Computer Vision


We have all seen Facebook, Google Photos and high end mobile phones that can identify faces and people in the photographs. How does that work? In fact They have already beaten humans in this task. How do they manage this?

Image processing was infact one of the first candidates for machine learning problems. A simple image of 4096x4096 pixels has 2^24 pixels. That is 3 * 2^24 bytes of data. Comparing two images would mean comparing 3 * 2^24 bytes with 3 * 2^24 bytes - that would mean 9 * 2^48 bytes. And for facebook to compare all the images that it has, this could be really huge. How do they manage it?

Well how do we compare two images? Do we compare pixels? Certainly not. Yet we can identify a person in one corner of an image and compare it with a person in another corner of another image. How does that work? As opposed to languages, data in an image is localized. The first thing we identify in an image is the edges. And for identifying edges, we do not need to check the entire image. Edges are localized and do not require processing the entire image at a time. This is done using Convolution Neural Networks - that processes parts of the image at a time.

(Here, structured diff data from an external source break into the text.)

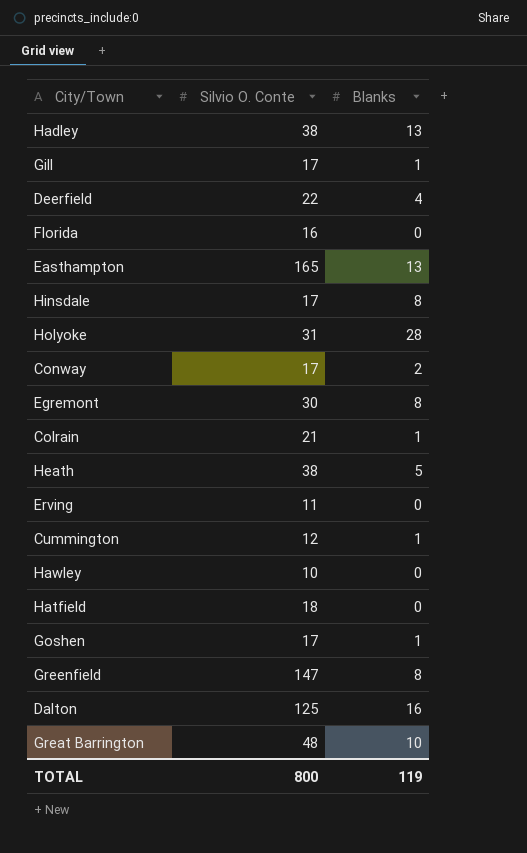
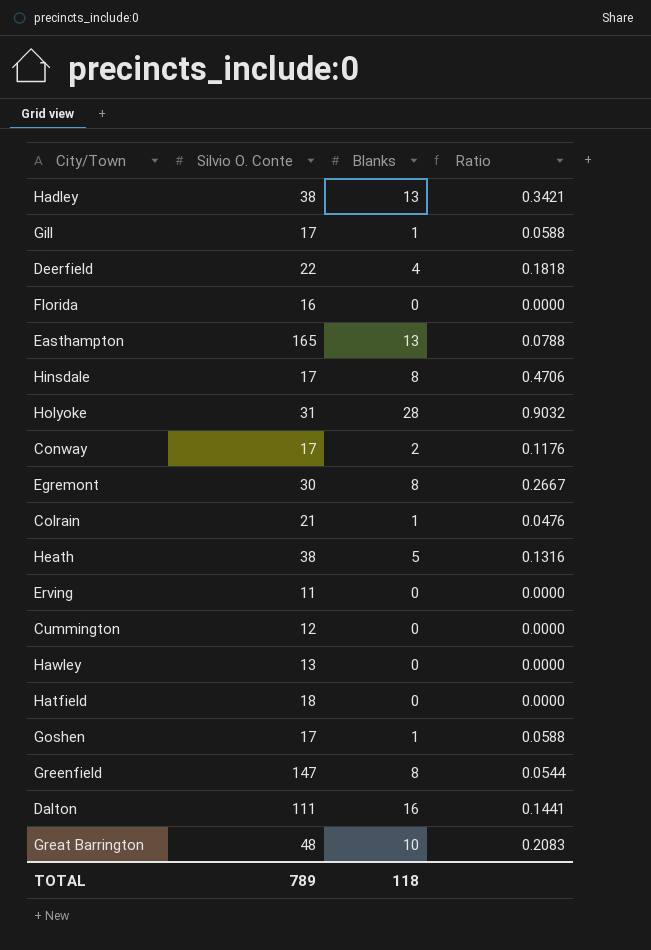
column Ratio | formula: none -> [Blanks] / [Silvio O. Conte]
Cummington | Blanks: 1 -> 0
Hawley | Silvio O. Conte: 10 -> 13
Dalton | Silvio O. Conte: 125 -> 111
TOTAL | Silvio O. Conte: 800 -> 789
TOTAL | Blanks: 119 -> 118

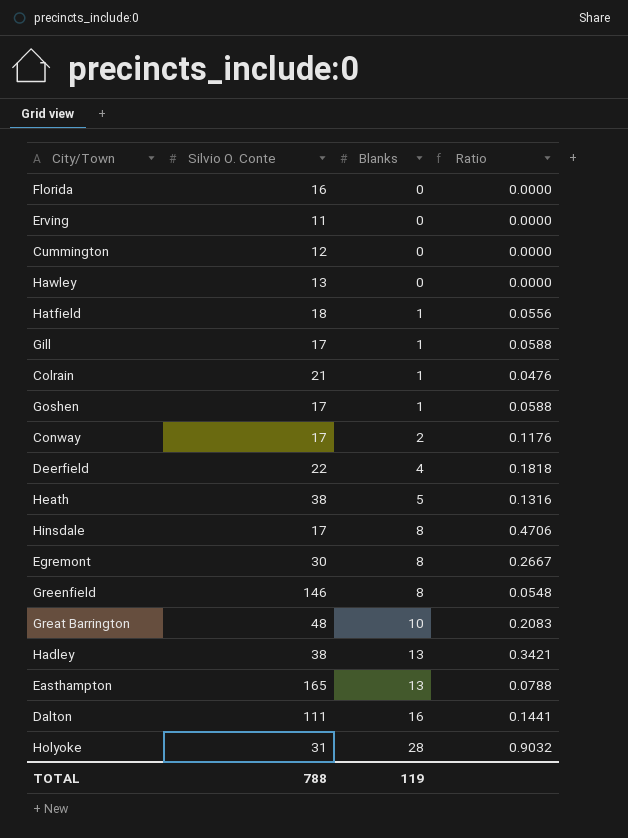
row order: none -> Blanks ascending
Hatfield | Blanks: 0 -> 1
Hatfield | Ratio: 0.0000 -> 0.0556
Greenfield | Silvio O. Conte: 147 -> 146
Greenfield | Ratio: 0.0544 -> 0.0548
TOTAL | Silvio O. Conte: 789 -> 788
TOTAL | Blanks: 118 -> 119

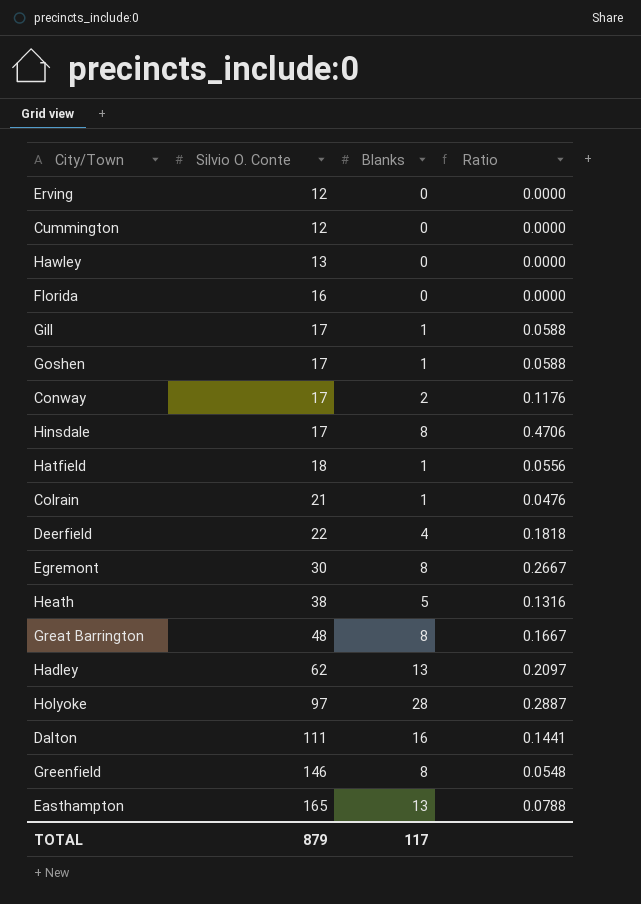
row order: Blanks ascending -> Silvio O. Conte ascending
Erving | Silvio O. Conte: 11 -> 12
Great Barrington | Blanks: 10 -> 8
Great Barrington | Ratio: 0.2083 -> 0.1667
Hadley | Silvio O. Conte: 38 -> 62
Hadley | Ratio: 0.3421 -> 0.2097
Holyoke | Silvio O. Conte: 31 -> 97
Holyoke | Ratio: 0.9032 -> 0.2887
TOTAL | Silvio O. Conte: 788 -> 879
TOTAL | Blanks: 119 -> 117

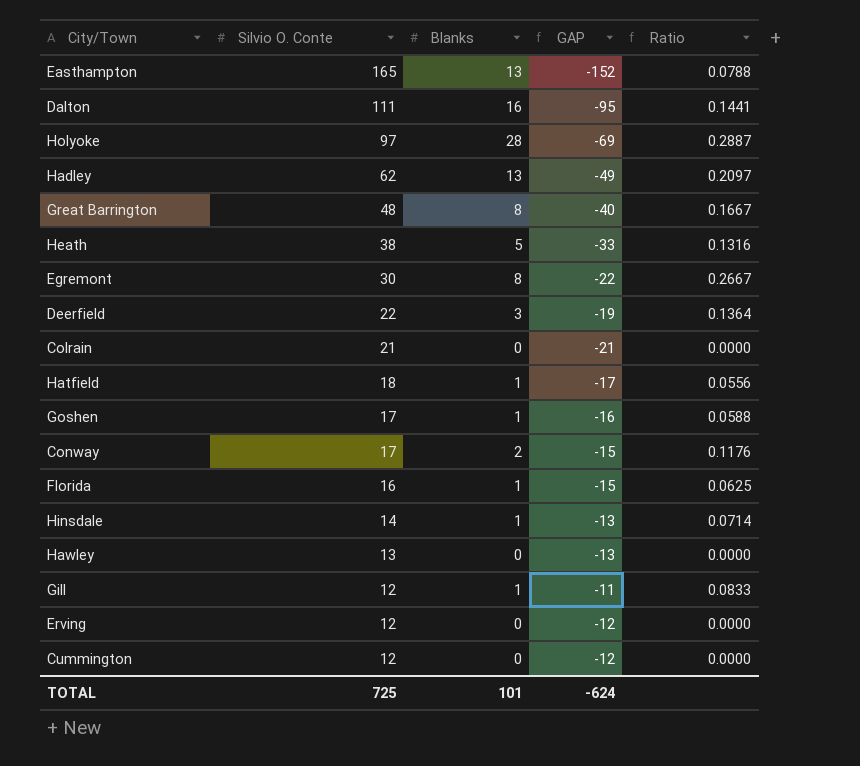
row order: Silvio O. Conte ascending -> Silvio O. Conte descending
column GAP | formula: none -> [Blanks] - [Silvio O. Conte]
row Greenfield: 146 | 8 | 0.0548 -> none
Deerfield | Blanks: 4 -> 3
Deerfield | Ratio: 0.1818 -> 0.1364
Colrain | Blanks: 1 -> 0
Colrain | Ratio: 0.0476 -> 0.0000
Florida | Blanks: 0 -> 1
Florida | Ratio: 0.0000 -> 0.0625
Hinsdale | Silvio O. Conte: 17 -> 14
Hinsdale | Blanks: 8 -> 1
Hinsdale | Ratio: 0.4706 -> 0.0714
Gill | Silvio O. Conte: 17 -> 12
Gill | Ratio: 0.0588 -> 0.0833
TOTAL | Silvio O. Conte: 879 -> 725
TOTAL | Blanks: 117 -> 101

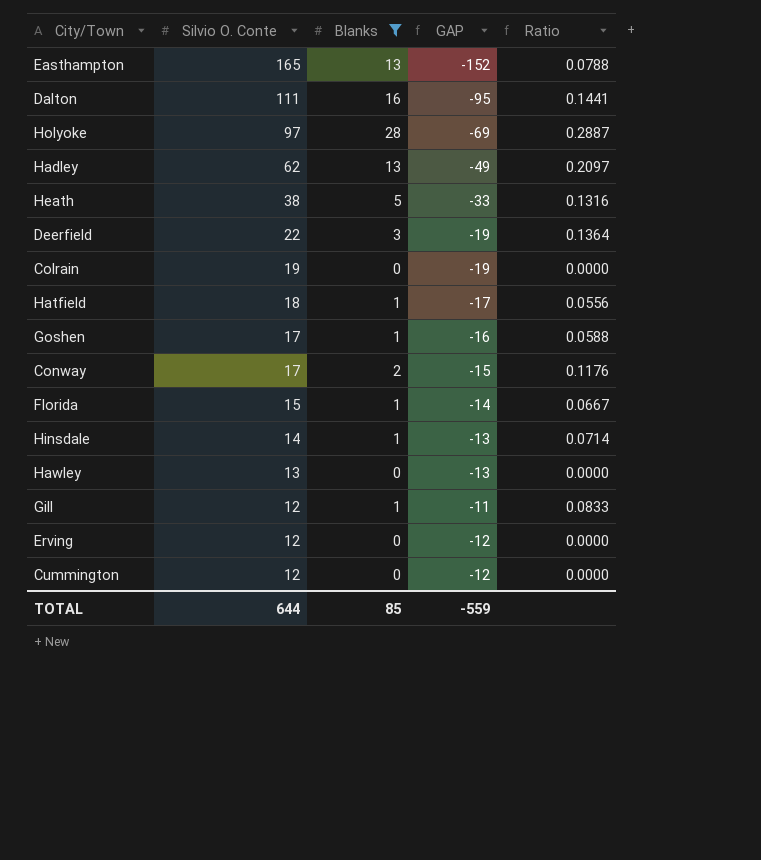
filter: none -> Blanks != 8
Colrain | Silvio O. Conte: 21 -> 19
Colrain | GAP: -21 -> -19
Florida | Silvio O. Conte: 16 -> 15
Florida | GAP: -15 -> -14
Florida | Ratio: 0.0625 -> 0.0667
TOTAL | Silvio O. Conte: 725 -> 644
TOTAL | Blanks: 101 -> 85
TOTAL | GAP: -624 -> -559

Detecting edges, identifying shapes, etc are elementary aspects of vision. There is a lot more to images, that is unsolved. The image below is commonly quoted in this respect.

This image contains a lot more than just shapes and people. It portrays an amazing aspect of a unique personality. That is what makes this image special. We can understand it because we have seen this person. We already have a lot of information about the person and what he is doing. How can our machine identify and point out that this image is different from many other images it has?

Such questions remain open, waiting for the next breakthrough in machine learning.